Start of INPUT RECORDS

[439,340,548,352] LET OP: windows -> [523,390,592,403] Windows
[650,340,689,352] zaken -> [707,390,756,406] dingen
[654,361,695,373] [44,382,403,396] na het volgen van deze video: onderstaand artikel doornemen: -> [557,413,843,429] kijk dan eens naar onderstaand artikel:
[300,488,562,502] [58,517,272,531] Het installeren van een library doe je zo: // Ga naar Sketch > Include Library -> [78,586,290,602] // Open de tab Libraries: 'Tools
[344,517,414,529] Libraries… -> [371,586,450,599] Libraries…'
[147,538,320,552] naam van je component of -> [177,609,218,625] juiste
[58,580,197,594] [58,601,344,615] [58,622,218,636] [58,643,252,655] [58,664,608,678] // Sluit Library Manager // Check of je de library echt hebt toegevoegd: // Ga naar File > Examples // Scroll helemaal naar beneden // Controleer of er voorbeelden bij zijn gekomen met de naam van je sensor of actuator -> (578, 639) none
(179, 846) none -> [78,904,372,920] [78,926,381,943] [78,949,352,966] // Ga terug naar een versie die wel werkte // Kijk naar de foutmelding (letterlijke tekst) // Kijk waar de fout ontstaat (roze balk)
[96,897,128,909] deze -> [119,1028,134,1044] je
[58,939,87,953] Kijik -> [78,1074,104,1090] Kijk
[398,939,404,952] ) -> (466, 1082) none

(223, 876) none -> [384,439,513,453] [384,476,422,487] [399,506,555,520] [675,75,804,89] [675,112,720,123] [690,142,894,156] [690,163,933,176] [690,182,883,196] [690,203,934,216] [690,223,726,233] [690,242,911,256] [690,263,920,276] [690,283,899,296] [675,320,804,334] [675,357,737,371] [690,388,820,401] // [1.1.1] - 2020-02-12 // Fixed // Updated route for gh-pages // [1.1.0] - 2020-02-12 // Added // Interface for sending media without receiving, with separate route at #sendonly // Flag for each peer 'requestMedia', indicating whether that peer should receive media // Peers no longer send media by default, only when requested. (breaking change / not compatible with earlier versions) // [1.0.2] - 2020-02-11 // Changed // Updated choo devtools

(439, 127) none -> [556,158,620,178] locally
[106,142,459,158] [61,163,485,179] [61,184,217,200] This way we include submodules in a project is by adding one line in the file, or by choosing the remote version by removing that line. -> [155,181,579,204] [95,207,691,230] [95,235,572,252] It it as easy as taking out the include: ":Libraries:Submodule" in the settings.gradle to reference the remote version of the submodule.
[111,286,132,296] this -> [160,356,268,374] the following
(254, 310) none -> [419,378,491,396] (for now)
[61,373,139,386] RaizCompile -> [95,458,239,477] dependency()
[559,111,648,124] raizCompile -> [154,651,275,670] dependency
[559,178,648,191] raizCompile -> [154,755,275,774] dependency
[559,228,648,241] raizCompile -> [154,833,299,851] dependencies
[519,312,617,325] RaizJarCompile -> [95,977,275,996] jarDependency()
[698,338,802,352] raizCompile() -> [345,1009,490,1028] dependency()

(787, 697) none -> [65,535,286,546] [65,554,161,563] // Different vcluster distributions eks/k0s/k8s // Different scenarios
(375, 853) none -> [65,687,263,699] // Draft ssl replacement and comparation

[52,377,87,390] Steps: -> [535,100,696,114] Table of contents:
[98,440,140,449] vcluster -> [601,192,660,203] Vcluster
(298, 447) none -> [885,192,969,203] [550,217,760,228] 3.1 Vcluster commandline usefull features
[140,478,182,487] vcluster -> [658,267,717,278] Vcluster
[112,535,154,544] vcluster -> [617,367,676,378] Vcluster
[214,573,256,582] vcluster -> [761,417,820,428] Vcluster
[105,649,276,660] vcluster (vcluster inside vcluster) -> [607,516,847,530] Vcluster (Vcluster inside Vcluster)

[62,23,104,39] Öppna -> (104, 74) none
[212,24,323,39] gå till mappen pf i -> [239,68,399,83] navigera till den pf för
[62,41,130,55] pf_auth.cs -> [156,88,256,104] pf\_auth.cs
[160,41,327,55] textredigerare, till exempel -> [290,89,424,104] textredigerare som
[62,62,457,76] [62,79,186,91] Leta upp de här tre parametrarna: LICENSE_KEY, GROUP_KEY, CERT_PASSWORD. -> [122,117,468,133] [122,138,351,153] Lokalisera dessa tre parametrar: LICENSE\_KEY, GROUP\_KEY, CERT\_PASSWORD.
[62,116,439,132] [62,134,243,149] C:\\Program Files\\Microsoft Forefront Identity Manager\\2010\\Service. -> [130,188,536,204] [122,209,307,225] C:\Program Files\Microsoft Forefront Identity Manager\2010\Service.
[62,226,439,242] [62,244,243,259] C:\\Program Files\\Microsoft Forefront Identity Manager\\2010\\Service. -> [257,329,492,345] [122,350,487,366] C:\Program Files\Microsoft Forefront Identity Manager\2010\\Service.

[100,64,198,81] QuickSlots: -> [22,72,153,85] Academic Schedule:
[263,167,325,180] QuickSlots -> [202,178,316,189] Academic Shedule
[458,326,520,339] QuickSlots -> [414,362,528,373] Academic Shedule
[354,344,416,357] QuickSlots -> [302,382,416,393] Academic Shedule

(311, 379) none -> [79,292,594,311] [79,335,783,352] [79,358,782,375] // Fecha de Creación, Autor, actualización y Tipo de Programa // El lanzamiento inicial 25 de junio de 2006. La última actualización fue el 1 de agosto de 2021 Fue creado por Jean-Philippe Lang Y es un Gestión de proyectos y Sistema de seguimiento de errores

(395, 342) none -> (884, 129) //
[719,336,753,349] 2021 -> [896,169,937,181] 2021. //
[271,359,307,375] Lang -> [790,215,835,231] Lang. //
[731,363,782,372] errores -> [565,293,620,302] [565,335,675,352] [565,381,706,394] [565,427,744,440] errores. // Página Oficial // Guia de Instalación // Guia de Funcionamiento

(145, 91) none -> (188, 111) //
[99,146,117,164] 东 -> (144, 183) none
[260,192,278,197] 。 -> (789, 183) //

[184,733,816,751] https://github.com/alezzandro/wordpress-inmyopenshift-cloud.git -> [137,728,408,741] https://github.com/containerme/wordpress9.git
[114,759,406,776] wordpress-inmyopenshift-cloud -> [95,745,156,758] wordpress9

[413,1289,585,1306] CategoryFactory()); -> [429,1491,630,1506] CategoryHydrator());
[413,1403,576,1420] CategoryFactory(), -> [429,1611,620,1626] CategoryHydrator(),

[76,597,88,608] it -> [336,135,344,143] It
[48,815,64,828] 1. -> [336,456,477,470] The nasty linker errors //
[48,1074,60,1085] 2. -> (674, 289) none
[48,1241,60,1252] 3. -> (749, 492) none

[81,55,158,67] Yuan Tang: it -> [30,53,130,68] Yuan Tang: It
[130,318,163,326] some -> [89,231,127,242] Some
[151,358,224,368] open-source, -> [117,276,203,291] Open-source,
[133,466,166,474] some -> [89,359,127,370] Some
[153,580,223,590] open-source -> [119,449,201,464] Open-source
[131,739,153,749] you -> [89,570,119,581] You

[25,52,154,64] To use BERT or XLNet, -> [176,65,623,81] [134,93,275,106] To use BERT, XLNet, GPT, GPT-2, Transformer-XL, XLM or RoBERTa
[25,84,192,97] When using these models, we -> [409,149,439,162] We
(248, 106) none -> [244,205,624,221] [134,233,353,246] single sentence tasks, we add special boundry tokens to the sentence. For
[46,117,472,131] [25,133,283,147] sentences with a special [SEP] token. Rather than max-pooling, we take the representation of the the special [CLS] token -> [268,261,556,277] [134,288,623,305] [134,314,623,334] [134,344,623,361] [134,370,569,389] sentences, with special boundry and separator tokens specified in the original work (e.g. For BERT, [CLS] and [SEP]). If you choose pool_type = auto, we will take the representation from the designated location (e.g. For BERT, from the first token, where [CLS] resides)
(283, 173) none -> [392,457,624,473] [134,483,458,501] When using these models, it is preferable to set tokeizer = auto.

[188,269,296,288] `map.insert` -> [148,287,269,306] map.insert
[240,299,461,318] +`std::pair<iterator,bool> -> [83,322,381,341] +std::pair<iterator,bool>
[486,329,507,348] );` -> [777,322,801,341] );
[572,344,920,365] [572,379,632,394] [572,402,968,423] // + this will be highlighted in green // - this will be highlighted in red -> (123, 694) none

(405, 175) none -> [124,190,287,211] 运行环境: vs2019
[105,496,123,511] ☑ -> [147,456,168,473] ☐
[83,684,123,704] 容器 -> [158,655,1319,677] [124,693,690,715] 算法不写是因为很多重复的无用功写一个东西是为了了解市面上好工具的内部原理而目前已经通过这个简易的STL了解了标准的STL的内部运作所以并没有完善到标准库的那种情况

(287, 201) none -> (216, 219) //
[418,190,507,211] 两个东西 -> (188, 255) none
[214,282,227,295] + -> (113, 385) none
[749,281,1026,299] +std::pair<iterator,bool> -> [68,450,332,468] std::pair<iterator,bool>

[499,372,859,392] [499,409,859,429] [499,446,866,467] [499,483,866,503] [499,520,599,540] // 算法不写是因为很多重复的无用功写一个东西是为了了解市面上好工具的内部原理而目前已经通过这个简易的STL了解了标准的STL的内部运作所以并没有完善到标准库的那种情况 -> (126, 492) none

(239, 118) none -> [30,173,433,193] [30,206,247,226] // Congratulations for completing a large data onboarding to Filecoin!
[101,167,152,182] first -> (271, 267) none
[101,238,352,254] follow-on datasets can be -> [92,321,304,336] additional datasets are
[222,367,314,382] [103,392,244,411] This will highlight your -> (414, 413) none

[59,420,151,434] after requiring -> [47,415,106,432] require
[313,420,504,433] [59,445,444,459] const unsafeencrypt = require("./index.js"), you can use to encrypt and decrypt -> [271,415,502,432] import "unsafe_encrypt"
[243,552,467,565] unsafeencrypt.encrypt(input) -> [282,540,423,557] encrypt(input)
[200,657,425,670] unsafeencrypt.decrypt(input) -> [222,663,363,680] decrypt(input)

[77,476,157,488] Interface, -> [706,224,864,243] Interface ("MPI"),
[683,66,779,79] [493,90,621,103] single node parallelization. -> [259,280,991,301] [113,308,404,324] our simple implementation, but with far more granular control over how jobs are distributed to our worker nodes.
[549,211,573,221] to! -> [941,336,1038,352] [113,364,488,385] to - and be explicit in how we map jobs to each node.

End of INPUT RECORDS

### EXERCISE REQUIREMENTS
Write out exactly the lines above between the line with "(787, 697) none" and the line with "[62,62,457,76] [62,79,186,91] Leta", inclusive, and nothing beyond them.

### REPLY
(787, 697) none -> [65,535,286,546] [65,554,161,563] // Different vcluster distributions eks/k0s/k8s // Different scenarios
(375, 853) none -> [65,687,263,699] // Draft ssl replacement and comparation

[52,377,87,390] Steps: -> [535,100,696,114] Table of contents:
[98,440,140,449] vcluster -> [601,192,660,203] Vcluster
(298, 447) none -> [885,192,969,203] [550,217,760,228] 3.1 Vcluster commandline usefull features
[140,478,182,487] vcluster -> [658,267,717,278] Vcluster
[112,535,154,544] vcluster -> [617,367,676,378] Vcluster
[214,573,256,582] vcluster -> [761,417,820,428] Vcluster
[105,649,276,660] vcluster (vcluster inside vcluster) -> [607,516,847,530] Vcluster (Vcluster inside Vcluster)

[62,23,104,39] Öppna -> (104, 74) none
[212,24,323,39] gå till mappen pf i -> [239,68,399,83] navigera till den pf för
[62,41,130,55] pf_auth.cs -> [156,88,256,104] pf\_auth.cs
[160,41,327,55] textredigerare, till exempel -> [290,89,424,104] textredigerare som
[62,62,457,76] [62,79,186,91] Leta upp de här tre parametrarna: LICENSE_KEY, GROUP_KEY, CERT_PASSWORD. -> [122,117,468,133] [122,138,351,153] Lokalisera dessa tre parametrar: LICENSE\_KEY, GROUP\_KEY, CERT\_PASSWORD.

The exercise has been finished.